◆ **What to work on**: Quote the data below in full, minus the images.

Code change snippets

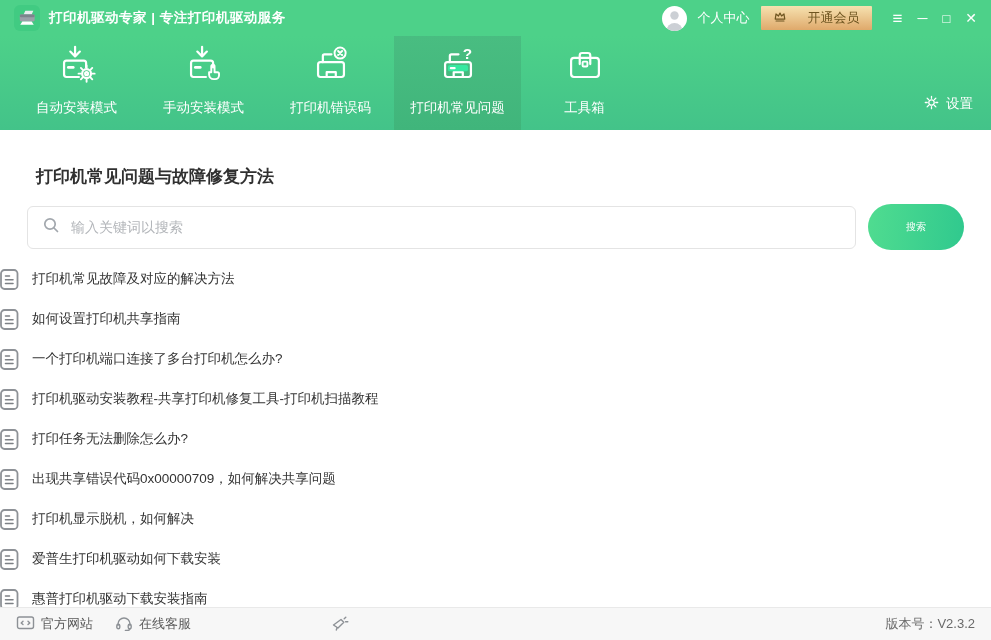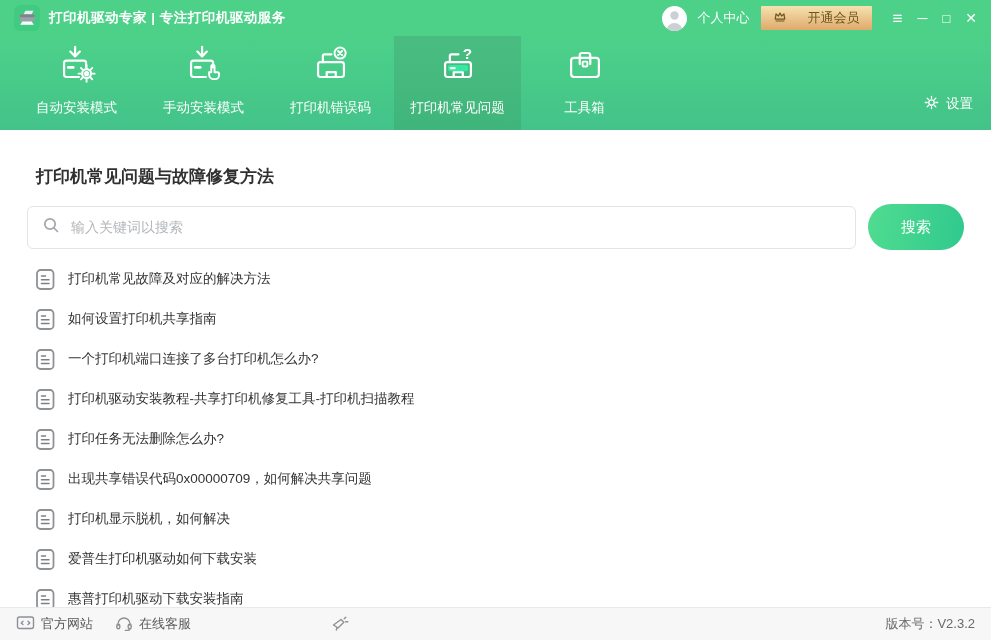--- a/index.html
+++ b/index.html
@@ -55,7 +55,7 @@
   .search-box input{border:none;outline:none;flex:1;font-size:14px;color:#333;background:transparent;
     font-family:inherit;}
   .search-box input::placeholder{color:#b3b6ba;}
-  .search-btn{width:96px;height:46px;border:none;border-radius:23px;color:#fff;font-size:15px;
+  .search-btn{width:96px;height:46px;border:none;border-radius:23px;color:#fff;font-size:10px;
     background:linear-gradient(95deg,#50dc90,#30c98e);cursor:pointer;font-family:inherit;flex:0 0 auto;}
   .faq-list{margin-top:9px;}
   .faq-item{height:40px;display:flex;align-items:center;gap:13px;padding-left:36px;color:#333;

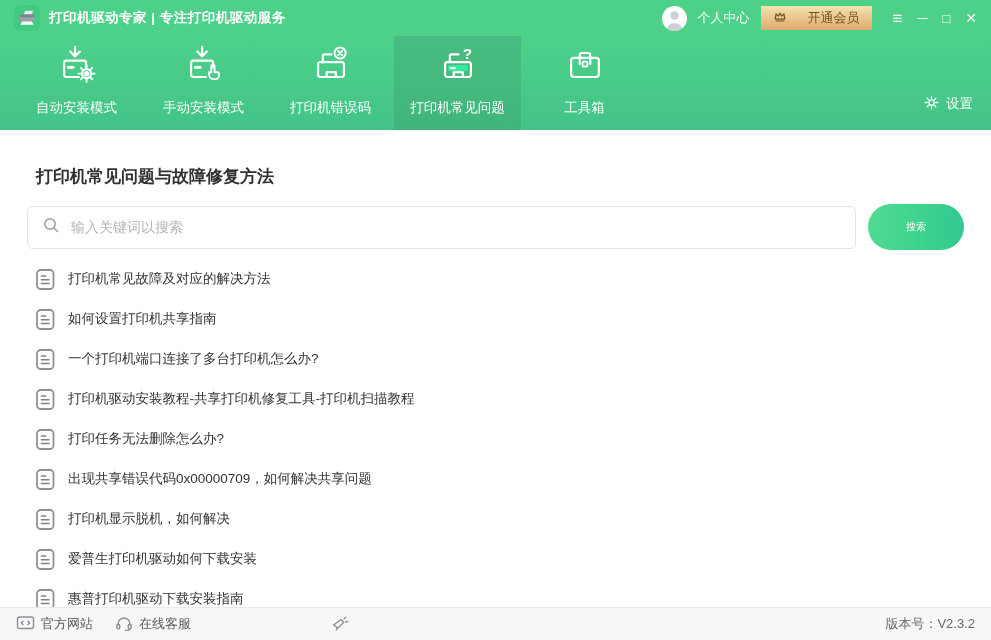--- a/index.html
+++ b/index.html
@@ -58,7 +58,7 @@
   .search-btn{width:96px;height:46px;border:none;border-radius:23px;color:#fff;font-size:10px;
     background:linear-gradient(95deg,#50dc90,#30c98e);cursor:pointer;font-family:inherit;flex:0 0 auto;}
   .faq-list{margin-top:9px;}
-  .faq-item{height:40px;display:flex;align-items:center;gap:13px;padding-left:36px;color:#333;
+  .faq-item{height:40px;display:flex;align-items:center;gap:13px;color:#333;
     font-size:13.5px;cursor:default;}
   .doc-icon{width:19px;height:21px;display:block;flex:0 0 auto;}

◆ **Exercise output**:
--- a/index.html
+++ b/index.html
@@ -55,7 +55,7 @@
   .search-box input{border:none;outline:none;flex:1;font-size:14px;color:#333;background:transparent;
     font-family:inherit;}
   .search-box input::placeholder{color:#b3b6ba;}
-  .search-btn{width:96px;height:46px;border:none;border-radius:23px;color:#fff;font-size:15px;
+  .search-btn{width:96px;height:46px;border:none;border-radius:23px;color:#fff;font-size:10px;
     background:linear-gradient(95deg,#50dc90,#30c98e);cursor:pointer;font-family:inherit;flex:0 0 auto;}
   .faq-list{margin-top:9px;}
   .faq-item{height:40px;display:flex;align-items:center;gap:13px;padding-left:36px;color:#333;

--- a/index.html
+++ b/index.html
@@ -58,7 +58,7 @@
   .search-btn{width:96px;height:46px;border:none;border-radius:23px;color:#fff;font-size:10px;
     background:linear-gradient(95deg,#50dc90,#30c98e);cursor:pointer;font-family:inherit;flex:0 0 auto;}
   .faq-list{margin-top:9px;}
-  .faq-item{height:40px;display:flex;align-items:center;gap:13px;padding-left:36px;color:#333;
+  .faq-item{height:40px;display:flex;align-items:center;gap:13px;color:#333;
     font-size:13.5px;cursor:default;}
   .doc-icon{width:19px;height:21px;display:block;flex:0 0 auto;}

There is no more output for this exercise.